Paraquat-induced systemic inflammation and oxidative stress in rats improved by Curcuma longa ethanolic extract, curcumin and a PPAR agonist.

The effect of Curcuma longa (Cl) ethanolic extract, nano-curcumin (Cu) and a PPARγ activator, pioglitazone on inhaled paraquat (PQ)-induced systemic inflammation and oxidative stress was examined in the present study. Control rats were exposed to normal saline and PQ groups to 27 and 54 mg/m (PQ-L and PQ-H) aerosols.

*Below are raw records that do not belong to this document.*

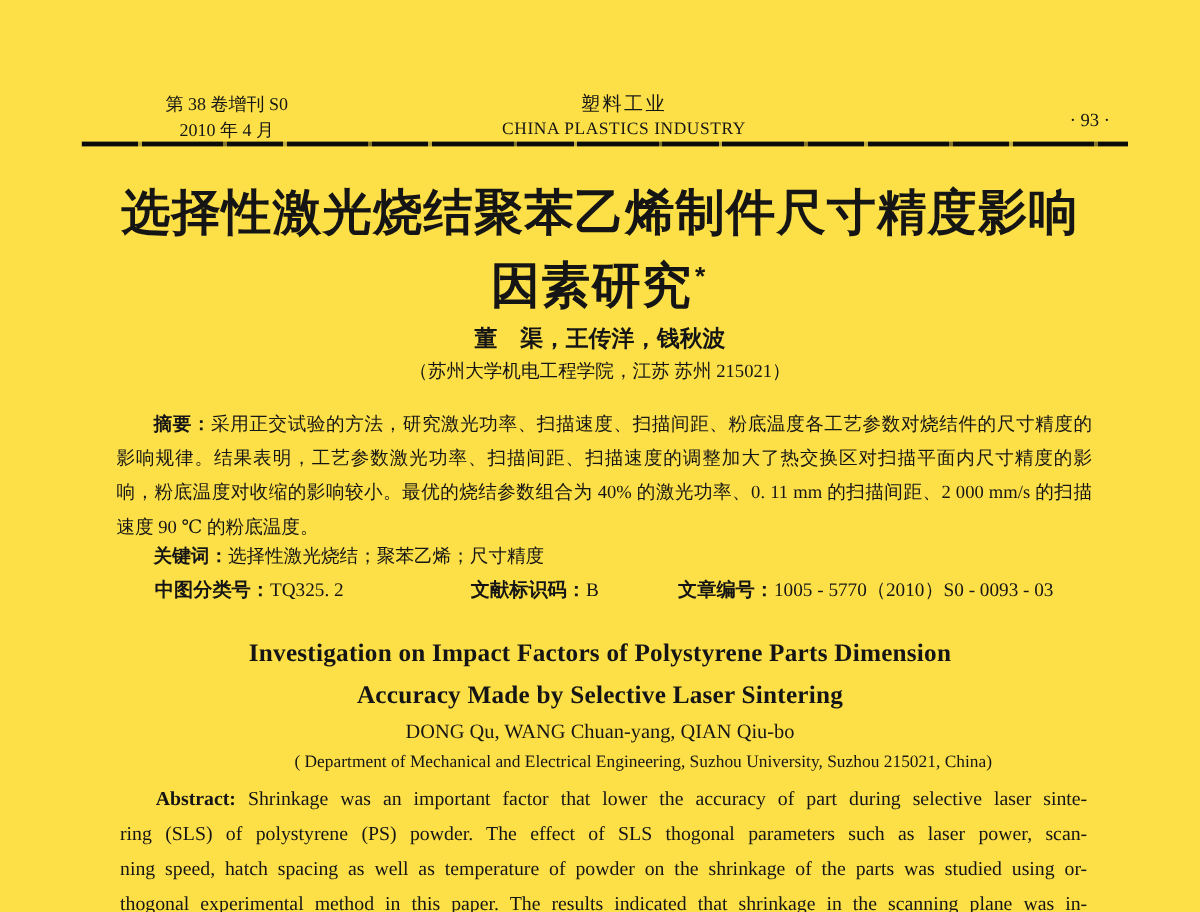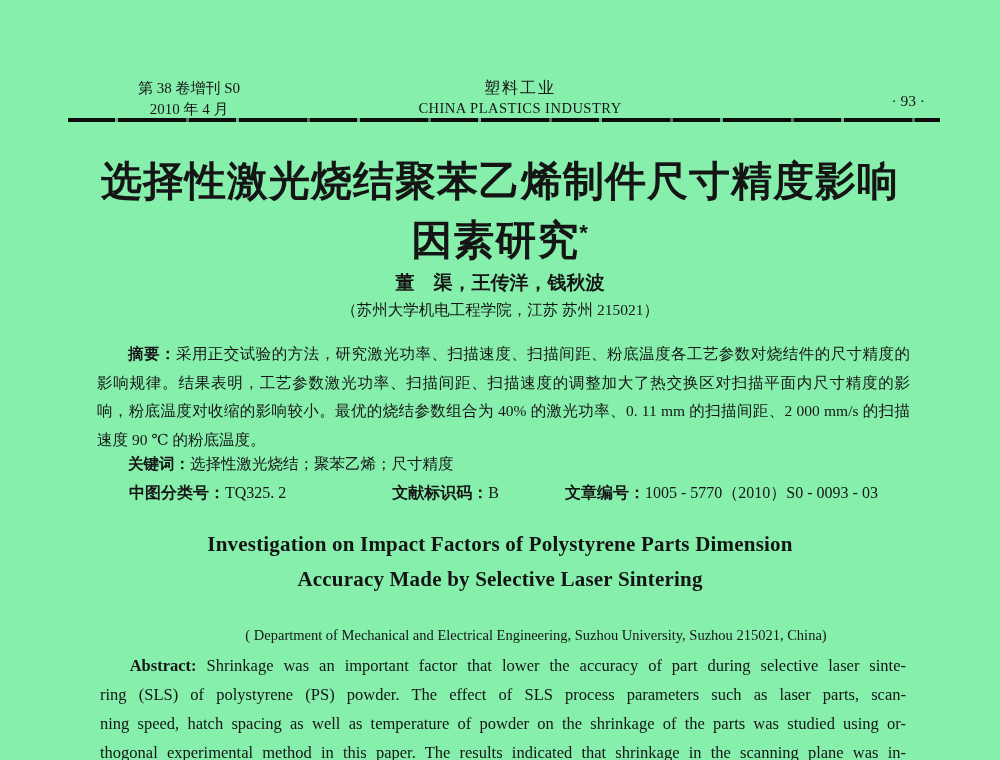"第 38 卷增刊 S0" .page { background: #86efac -> #fde047 }
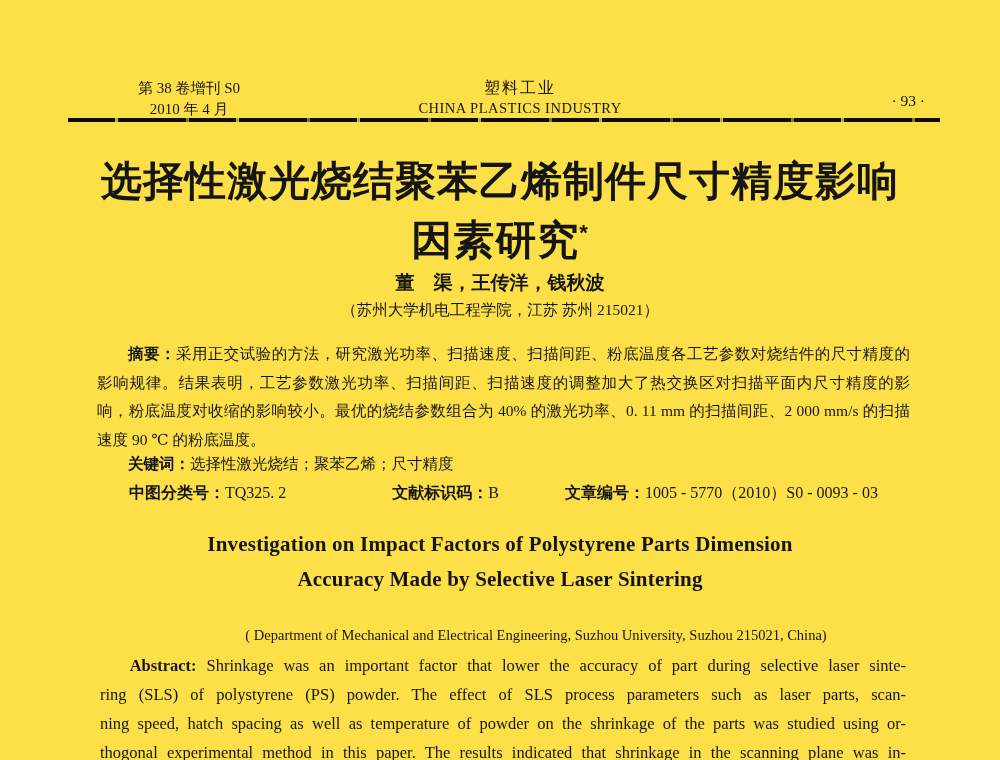"选择性激光烧结聚苯乙烯制件尺寸精度影响" .title-cn { font-family: Liberation Sans, sans-serif -> Liberation Mono, monospace }
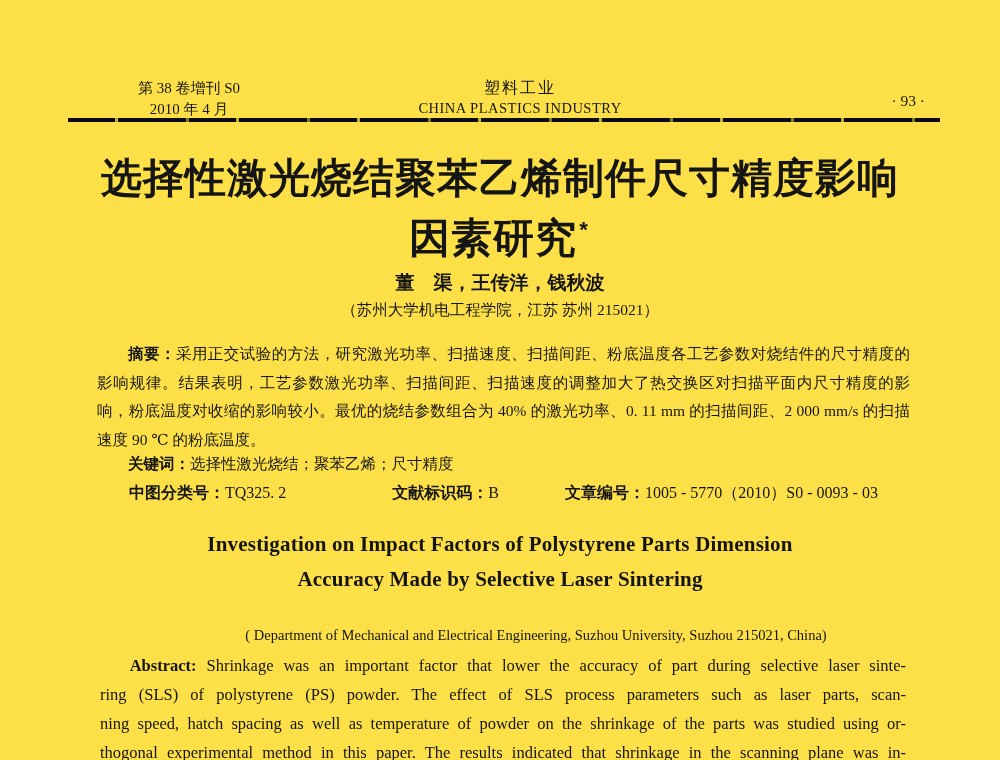"DONG Qu, WANG Chuan-yang, QIAN" div.authors-en { html: none -> <div>DONG Qu, WANG Chuan-yang, QIAN Qiu-bo</div> }
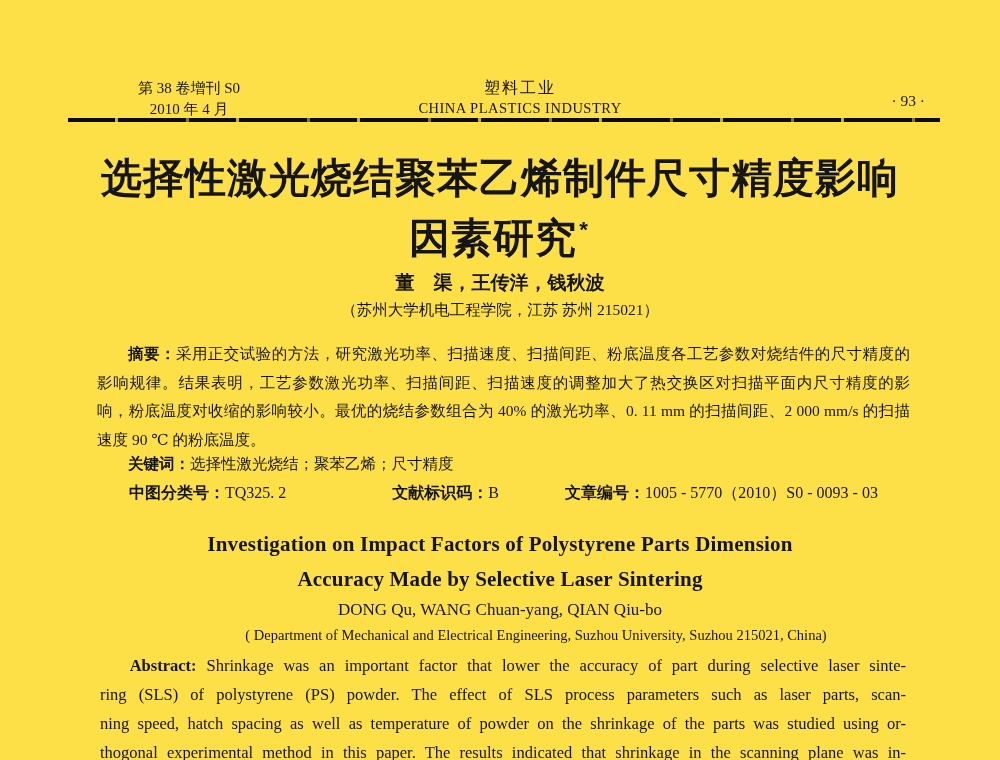"ring (SLS) of polystyrene (PS)" div.abs-line { text: process parameters such as laser parts -> thogonal parameters such as laser power }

Nine other PQ-H groups were treated with Curcuma longa (Cl, 150 and 600 mg/kg/day), nano-curcumin (Cu, 2 and 8 mg/kg/day), pioglitazone (Pio, 5 and 10 mg/kg), low dose of Pio + Cl and Cu and dexamethasone (0.03 mg/kg/day) for 16 days after PQ exposure period (n = 8). Total and differential WBC counts, malondialdehyde (MDA) and TNF-α levels were increased but thiol, catalase (CAT), superoxide dismutase (SOD), IL-10 and IFN-γ levels were decreased in the blood in the both PQ groups (p < 0.05 to p < 0.001). Treatment with Dexa and both doses of Cl, Cu, and Pio improved all measured variables compared to the PQ-H group (p < 0.05 to p < 0.001). The improvements of most variables in the treated group with low dose of Pio + Cl and Cu were higher than the effects of three agents alone. Systemic inflammation and oxidative stress induced by inhaled PQ were improved by Cl, Cu and Pio. In addition, a synergic effect between Pio with those of Cl and Cu was shown, suggesting PPARγ mediated effects of the plant and its derivative Cu.